Dan urusan ngelab nggak cuma untuk praktikum. Jadi tugas akhir kami (mungkin universitas lain juga sama), ada tiga, yaitu skripsi, penelitian dan praktek kerja. Penelitian ini bau-bau kimianya terasa banget. Syukur-syukur biaya penelitian diganti sama dosen dan bisa diikutkan ke seminar atau konferensi ilmiah. Kadang tidak sesuai ekspektasi dosen dan harus diulang sampai sesuai. Kadang waktu yang dibutuhkan untuk penelitian lebih lama dari waktu yang dibutuhkan untuk menyelesaikan skripsi. Dan beberapa kali bosan  ngelab karena rasanya hasil running tidak berada di jalan yang benar, mengambang dan berputar-putar tanpa ada kemajuan. Atau emosi jiwa ketika tiba-tiba harus menambah variabel dan atau hasil analisa yang mahal tidak sesuai hipotesis awal. Penelitian ini menelan korban banyak, seperti waktu main yang terbatas, harus bolos kuliah demi bisa running dari pagi sampai lab tutup karena mengejar deadline sidang hasil, keluar biaya untuk sampel dan analisa, dan merelakan sks yang sedianya untuk perbaikan matkul Teknik Reaksi Kimia  untuk ngambil sks penelitian lagi karena dari semester kemaren belom kelar-kelar.

Ribet ya. Kok kamu mau sih masuk tekim?
Yha soalnya ga lulus ujian masuk kedokteran. *dikeplak @PEMBIMBINGUTAMA*

Nduk skripsimu kapan selesai? Dari dulu kok bab 2 terus.
Skripsi kami tentang prarancangan pabrik, jadi harus merancang mulai dari bahan baku, komposisi produk, proses dan ekonomi pabrik. Hampir semua intisari mata kuliah ada di dalamnya.
Ini pertanyaan wajib ibu tanyakan ketika menelpon.
“Kok bab 2 terus? Ndang to diselesaikan. Bab 2 kan gam….”
Gampang. Dari. Mana.
Saya berkali-kali harus menjelaskan bahwa bab 2 isinya bukan landasan  teori, tetapi isinya neraca massa, neraca panas, process flow diagram dan sub-bab lain. Dan bab 2 bukanlah bab yang gampang. Karena perhitungan di bab 2 menjadi dasar untuk perhitungan di bab selanjutnya, sampai akhir. Karena itulah bab 2 menjadi concern utama dan harus dikerjakan dengan teliti dan hati-hati.
“Yaudah kalau gitu.
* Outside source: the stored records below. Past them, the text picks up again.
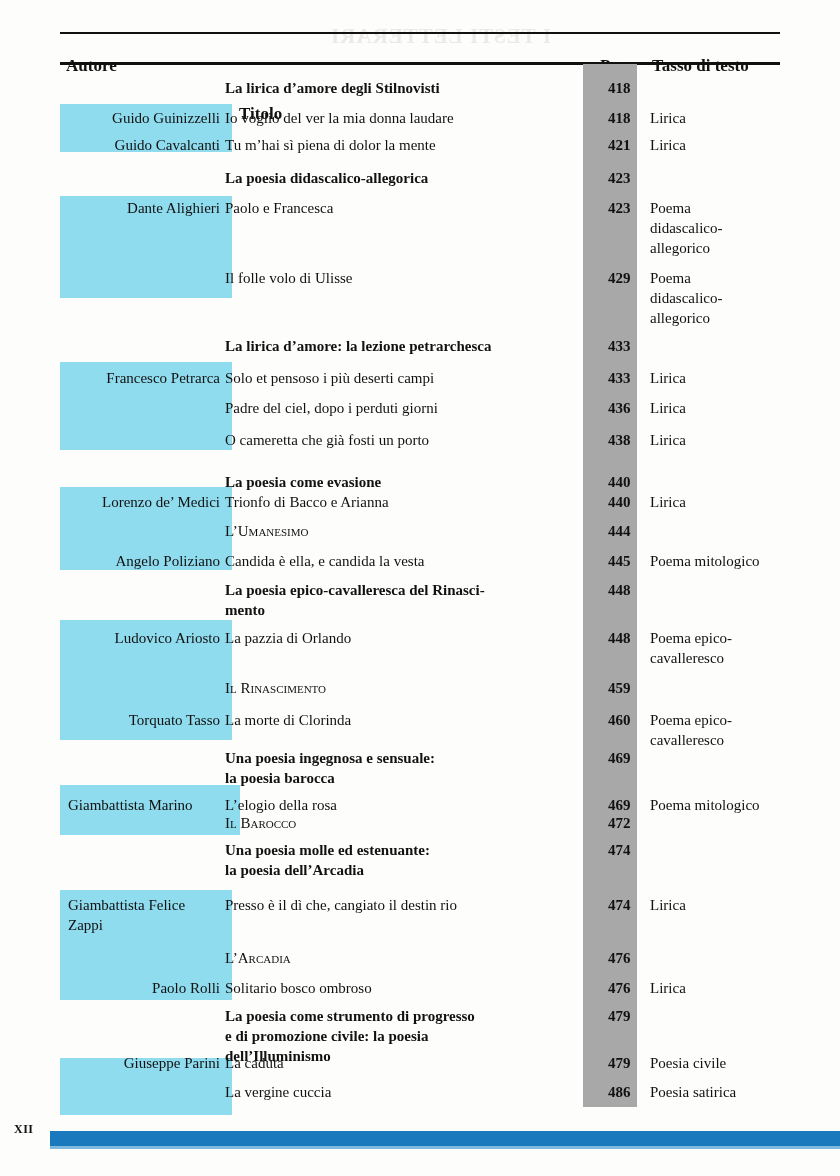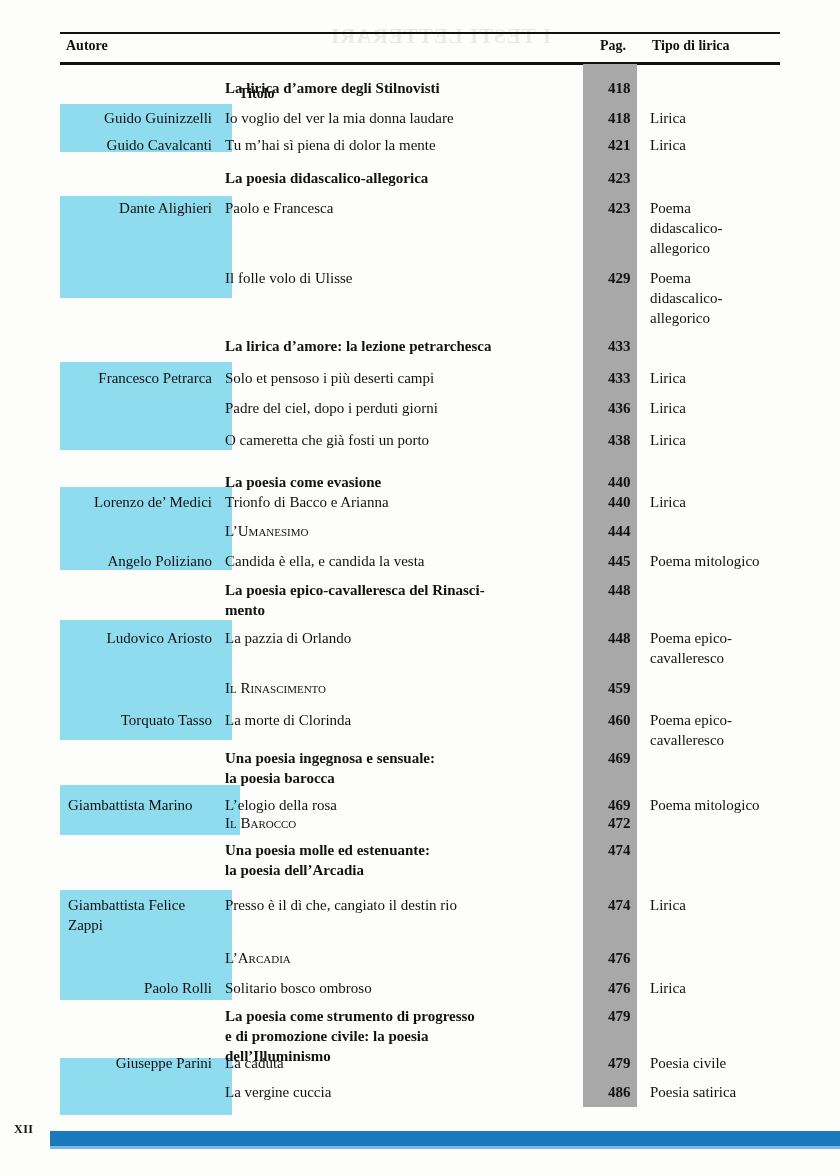--- a/index.html
+++ b/index.html
@@ -40,22 +40,22 @@
   
   .rule {
     position: absolute;
     background: #111;
   }
   .rule-top   { left: 60px; top: 32px;  width: 720px; height: 1.5px; }
   .rule-under { left: 60px; top: 62px;  width: 720px; height: 2.5px; }
 
   .hdr {
     position: absolute;
-    top: 38px;
-    font-size: 14px;
+    top: 56px;
+    font-size: 17px;
     font-weight: bold;
     font-family: "Liberation Serif", "DejaVu Serif", serif;
     white-space: nowrap;
   }
   .hdr-autore { left: 66px; }
   .hdr-titolo { left: 239px; margin-top: 48px; }
   .hdr-pag    { left: 600px; }
   .hdr-tipo   { left: 652px; }
 
   
@@ -84,21 +84,21 @@
   .cell {
     position: absolute;
     font-size: 15px;
     line-height: 20px;
     white-space: pre-line;
   }
   .c-autore {
     left: 60px;
     width: 172px;
     text-align: right;
-    padding-right: 20px;
+    padding-right: 12px;
     box-sizing: border-box;
   }
   .c-autore.wide {
     text-align: left;
     padding-left: 8px;
     padding-right: 0;
   }
   .c-titolo  { left: 225px; width: 344px; }
   .c-pag     { left: 608px; width: 40px; text-align: left; font-weight: bold; }
   .c-tipo    { left: 650px; width: 186px; }
@@ -138,21 +138,21 @@
 <div class="page">
 
   <div class="bleed-title">I TESTI LETTERARI</div>
 
   <div class="rule rule-top"></div>
   <div class="rule rule-under"></div>
 
   <div class="hdr hdr-autore">Autore</div>
   <div class="hdr hdr-titolo">Titolo</div>
   <div class="hdr hdr-pag">Pag.</div>
-  <div class="hdr hdr-tipo">Tipo di lirica</div>
+  <div class="hdr hdr-tipo">Tasso di testo</div>
 
   <div class="grey-band"></div>
 
   <div id="highlights">
       <div class="hl" style="top: 104px; height: 48px; width: 172px;"></div>
       <div class="hl" style="top: 196px; height: 102px; width: 172px;"></div>
       <div class="hl" style="top: 362px; height: 88px; width: 172px;"></div>
       <div class="hl" style="top: 487px; height: 83px; width: 172px;"></div>
       <div class="hl" style="top: 620px; height: 120px; width: 172px;"></div>
       <div class="hl" style="top: 785px; height: 50px; width: 180px;"></div>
Ibu ga paham-paham amat sih. Skripsimu nggak sama sih kayak ibu dulu.  Kerjakan aja, ibu doakan lancar. Oktober wisuda, lho.”
Yha.
Anak tekim kutu buku semua ya? Kehidupan sosyelnya gimana tuch?
Alhamdulillah, teknik kimia dianugerahi perbandingan hampir merata antara mahasiswa dan mahasiswi. Bahkan di kampus saya, perbandingannya secara kasar 50-50. Ya mungkin karena perbandingan mahasiswa-mahasiswi yang hampir merata itu membuat kebanyakan mahasiswa tekim jadinya betah beraktivitas di kampus sendiri (ya gimana nggak, tugasnya seabrek, belum lagi jadi budak proker himpunan yang tiap minggu ada, jadi agak mikir-mikir juga kalau mau melanglang buana ke mana-mana. Sampai kadang dianggap pasif sama jurusan-jurusan lain huhu). Jadinya banyak juga yang terlibat cinta lokasi. Ya karena satu kelompok pas praktikum lah, sekelompok tugas presentasi, satu departemen di himpunan, sering ketemu di sekret himpunan, atau sering pandang-pandangan di kantin. Pokoknya kalau nggak cinlok sama temen seangkatan sendiri, ya lintas angkatan dengan dede-dede gemes, atau paling jauh dengan jurusan tetangga yang gedungnya sebelahan. Mungkin karena sering papasan pas mau markir motor kali ya.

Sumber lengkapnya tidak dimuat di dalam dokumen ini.